Although the past week has been more reassuring for shareholders, they're still in the red over the last five years, so let's see if the underlying business has been responsible for the decline.

We check all companies for important risks. See what we found for Ito En in our free report.

While markets are a powerful pricing mechanism, share prices reflect investor sentiment, not just underlying business performance. By comparing earnings per share (EPS) and share price changes over time, we can get a feel for how investor attitudes to a company have morphed over time.

Looking back five years, both Ito En's share price and EPS declined; the latter at a rate of 2.8% per year. Readers should note that the share price has fallen faster than the EPS, at a rate of 12% per year, over the period. This implies that the market is more cautious about the business these days.

The image below shows how EPS has tracked over time (if you click on the image you can see greater detail).

earnings-per-share-growth
TSE:2593 Earnings Per Share Growth April 15th 2025

It might be well worthwhile taking a look at our free report on Ito En's earnings, revenue and cash flow.

What About Dividends?

As well as measuring the share price return, investors should also consider the total shareholder return (TSR). The TSR is a return calculation that accounts for the value of cash dividends (assuming that any dividend received was reinvested) and the calculated value of any discounted capital raisings and spin-offs.

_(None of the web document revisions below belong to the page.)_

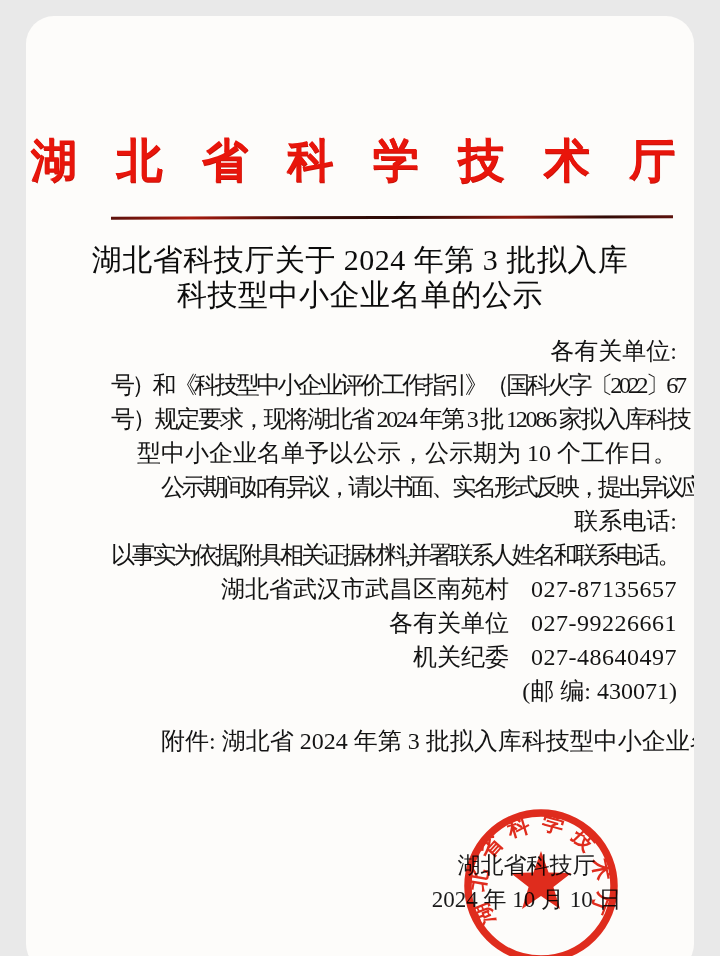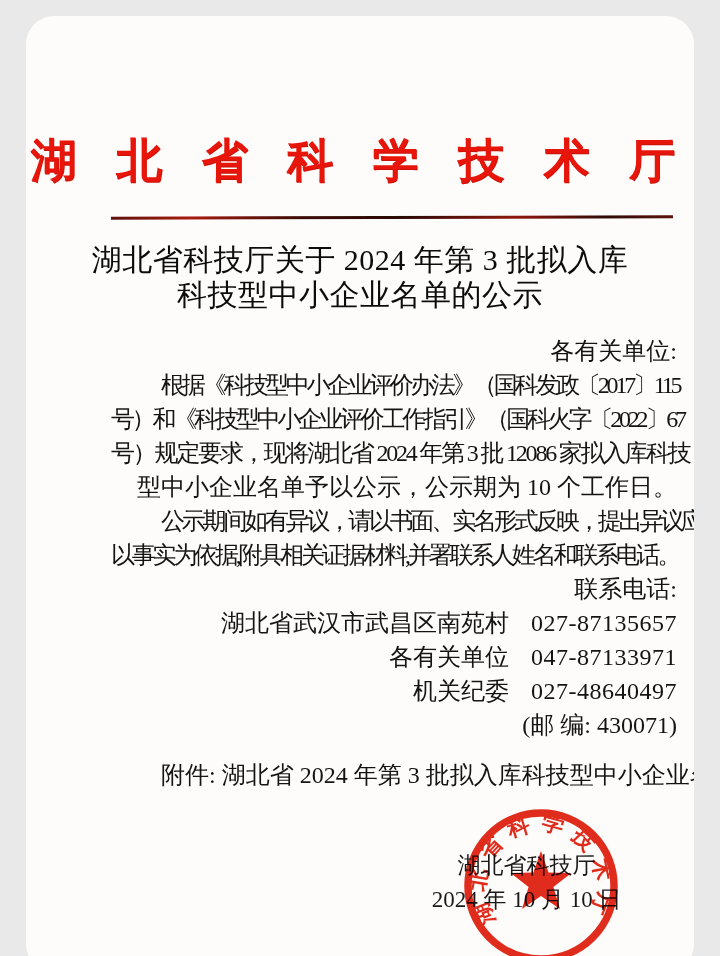"根据《科技型中小企业评价办法》（国科发政〔2017〕115" div.bline { html: <div>根据《科技型中小企业评价办法》（国科发政〔2017〕115</div> -> none }
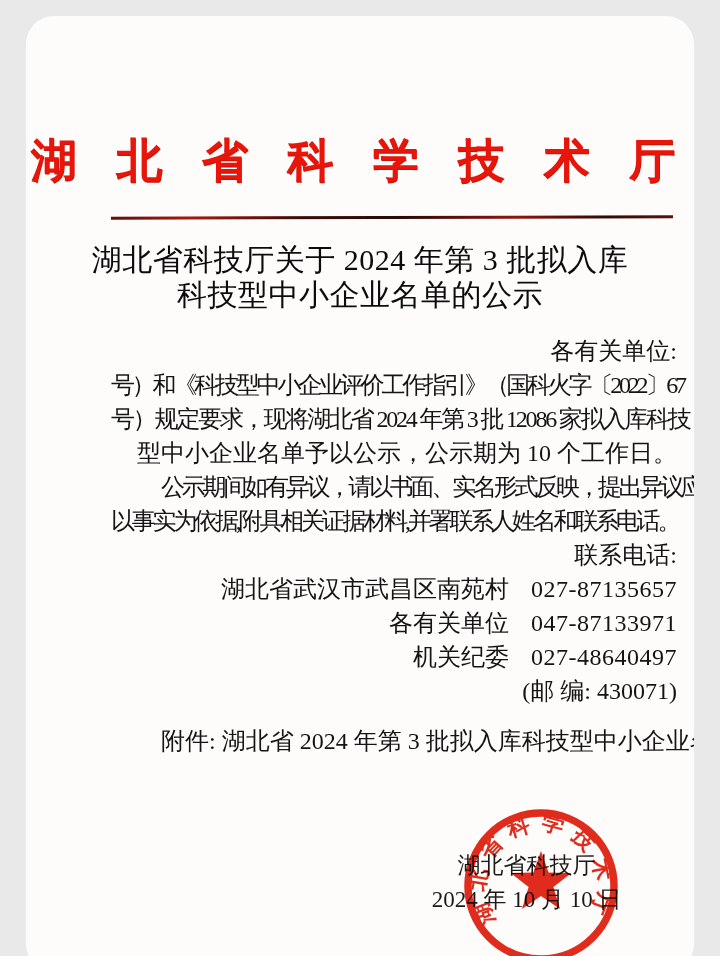"以事实为依据,附具相关证据材料,并署联系人姓名和联系电话。" div.bline { order: before "联系电话:" -> after "联系电话:" }
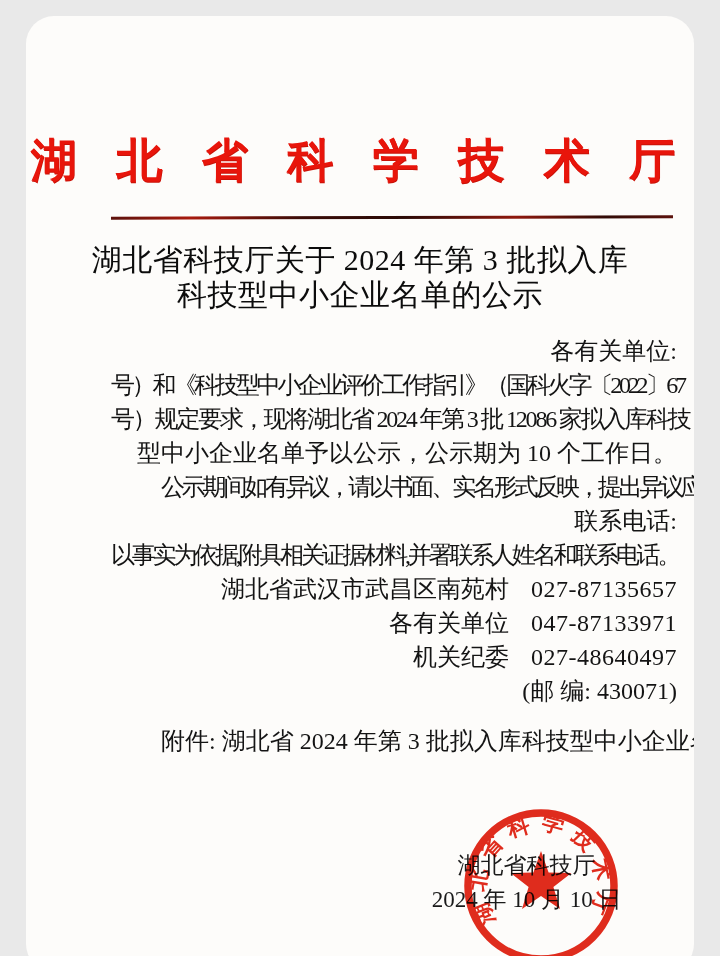"047-87133971" span.phone { text: 047-87133971 -> 027-99226661 }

Arguably, the TSR gives a more comprehensive picture of the return generated by a stock. In the case of Ito En, it has a TSR of -45% for the last 5 years. That exceeds its share price return that we previously mentioned. The dividends paid by the company have thusly boosted the total shareholder return.

A Different Perspective

We regret to report that Ito En shareholders are down 11% for the year (even including dividends). Unfortunately, that's worse than the broader market decline of 8.0%. Having said that, it's inevitable that some stocks will be oversold in a falling market. The key is to keep your eyes on the fundamental developments. Regrettably, last year's performance caps off a bad run, with the shareholders facing a total loss of 8% per year over five years. We realise that Baron Rothschild has said investors should "buy when there is blood on the streets", but we caution that investors should first be sure they are buying a high quality business. Before forming an opinion on Ito En you might want to consider these 3 valuation metrics.

For those who like to find winning investments this free list of undervalued companies with recent insider purchasing, could be just the ticket.

Please note, the market returns quoted in this article reflect the market weighted average returns of stocks that currently trade on Japanese exchanges.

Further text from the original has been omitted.